- [Goal of the exercise]:
Using the listing below, set down exactly the lines starting at the line that contains "The royal scions eld" and ending at the line that contains "total: 5407.72 -> 5415.15", both included, and no others.

- [Dataset]:

/---

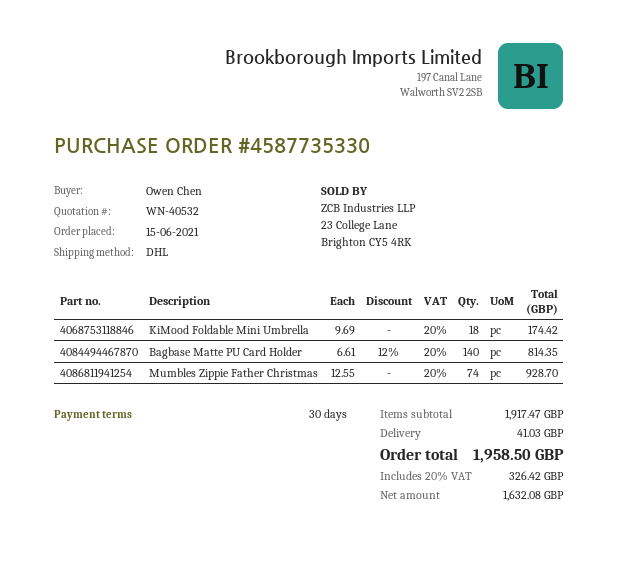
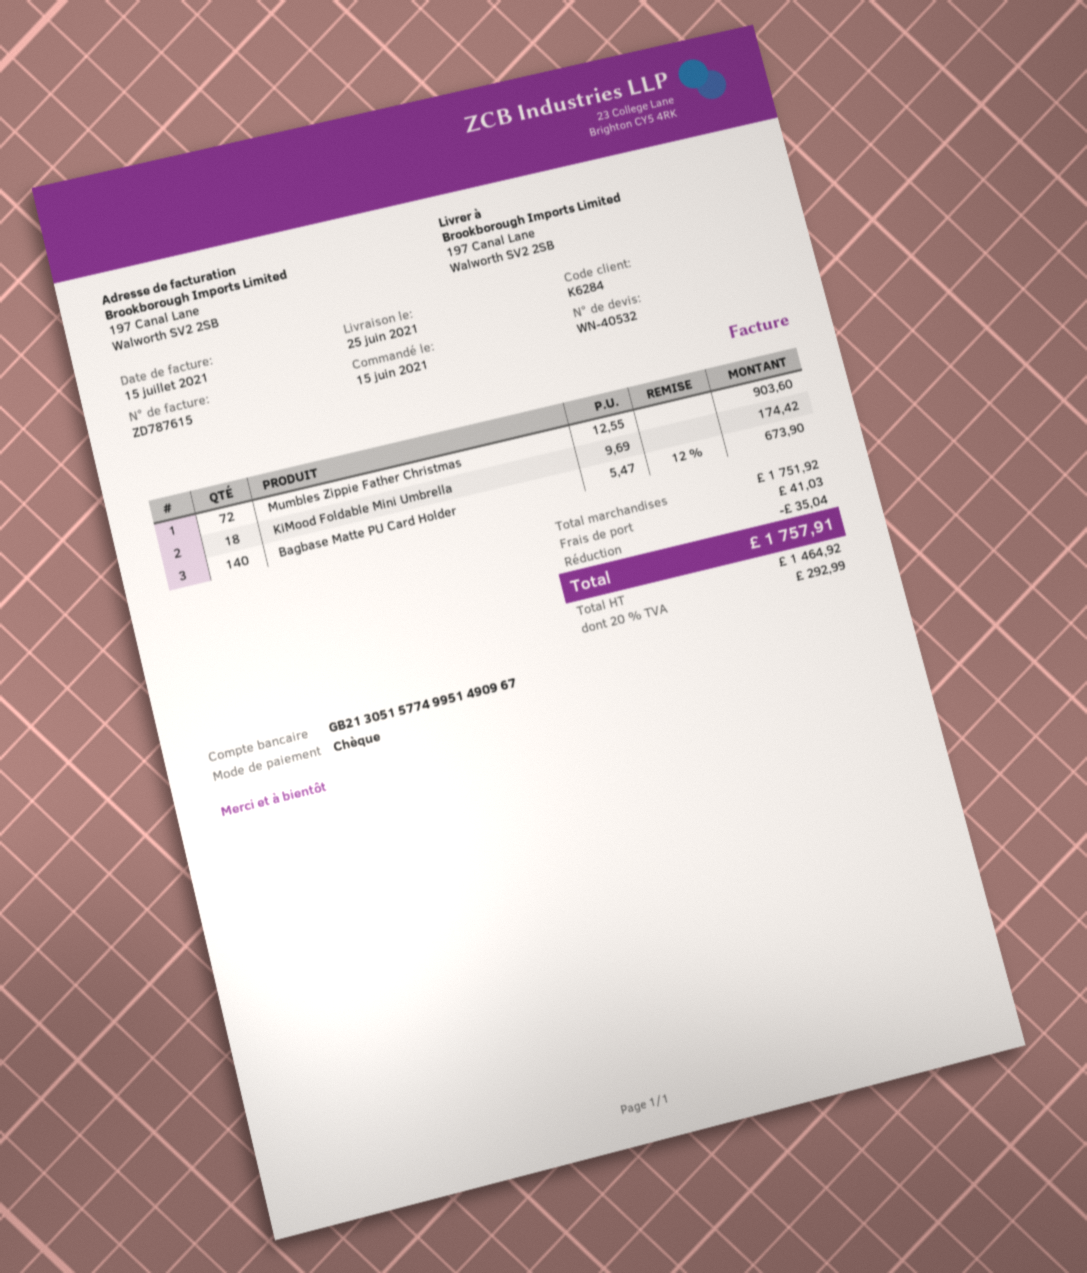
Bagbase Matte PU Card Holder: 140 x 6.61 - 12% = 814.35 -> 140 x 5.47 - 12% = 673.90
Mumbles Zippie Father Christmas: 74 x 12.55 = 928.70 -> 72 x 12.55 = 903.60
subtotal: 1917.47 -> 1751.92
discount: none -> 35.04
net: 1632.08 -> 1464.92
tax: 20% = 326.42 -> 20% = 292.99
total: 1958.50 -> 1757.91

\---
/---

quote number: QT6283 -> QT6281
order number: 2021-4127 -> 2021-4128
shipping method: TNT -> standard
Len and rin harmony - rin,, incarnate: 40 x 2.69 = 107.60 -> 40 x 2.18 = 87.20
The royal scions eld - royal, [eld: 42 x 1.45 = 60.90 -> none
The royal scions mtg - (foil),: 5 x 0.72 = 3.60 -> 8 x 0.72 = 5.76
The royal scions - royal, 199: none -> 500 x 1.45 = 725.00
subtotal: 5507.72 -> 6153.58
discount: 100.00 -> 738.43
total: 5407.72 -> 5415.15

\---

- [Result of the exercise]:
The royal scions eld - royal, [eld: 42 x 1.45 = 60.90 -> none
The royal scions mtg - (foil),: 5 x 0.72 = 3.60 -> 8 x 0.72 = 5.76
The royal scions - royal, 199: none -> 500 x 1.45 = 725.00
subtotal: 5507.72 -> 6153.58
discount: 100.00 -> 738.43
total: 5407.72 -> 5415.15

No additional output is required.